Swimming with a manta ray

First sight of the manta ray coming toward me.
Sliding by to one side, showing an eye and its cephalic fins, while it catches the light.
Dipping lower in the water, its upper markings clearly visible.
Heading away over the coral.

My usual posts feature a single photo or perhaps two or three, but today I wanted to give an idea of a recent encounter I had in the water with this manta ray. The photos are a sequence, top to bottom, from the time I first saw it, to it fading from sight into deeper water, about a 10 minute period. The ray swam quite slowly during that time, allowing me to keep up with it.

There are two kinds of manta rays. M. birostris, also known at the ocean manta, is the larger of the two species with a wingspan of 20 feet or more.

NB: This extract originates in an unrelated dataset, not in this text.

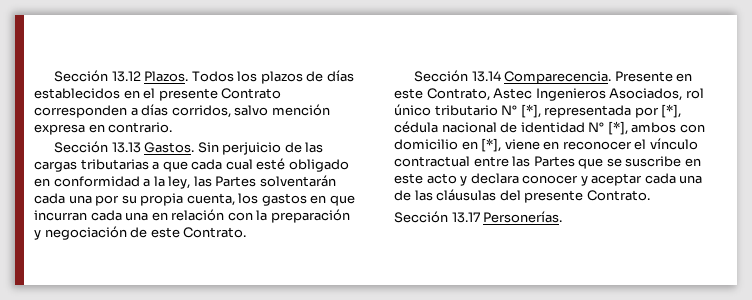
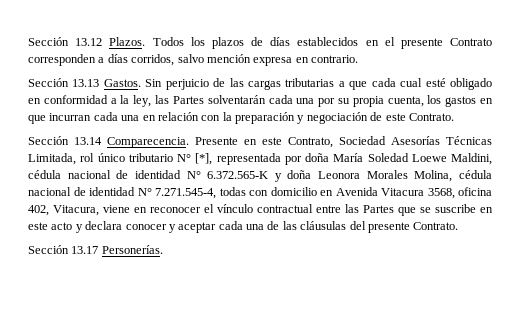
- Presente en este Contrato, Astec Ingenieros Asociados, rol único tributario N° [*], representada por [*], cédula nacional de identidad N° [*], ambos con domicilio en [*], viene en reconocer el vínculo contractual entre las Partes que se suscribe en este acto y declara conocer y aceptar cada una de las cláusulas del presente Contrato.
+ Presente en este Contrato, Sociedad Asesorías Técnicas Limitada, rol único tributario N° [*], representada por doña María Soledad Loewe Maldini, cédula nacional de identidad N° 6.372.565-K y doña Leonora Morales Molina, cédula nacional de identidad N° 7.271.545-4, todas con domicilio en Avenida Vitacura 3568, oficina 402, Vitacura, viene en reconocer el vínculo contractual entre las Partes que se suscribe en este acto y declara conocer y aceptar cada una de las cláusulas del presente Contrato.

The manta in these photos is M. alfredi, or reef manta, with a wingspan of 18 feet or less. This one was probably around 12 feet across.

Starting to turn.
Crossing below me.
Coming back up over some coral.
Out of the way, little fish.
Heading my way, mouth open, but mantas aren’t menacing.
Time to say goodbye.

12 thoughts on “Swimming with a manta ray

        1. Graham Post author

          That’s possible since some mantas must see a lot of people who go on tours to see them. But they’re also creatures with curiosity, and they will check out people in the water in the same way dolphins do.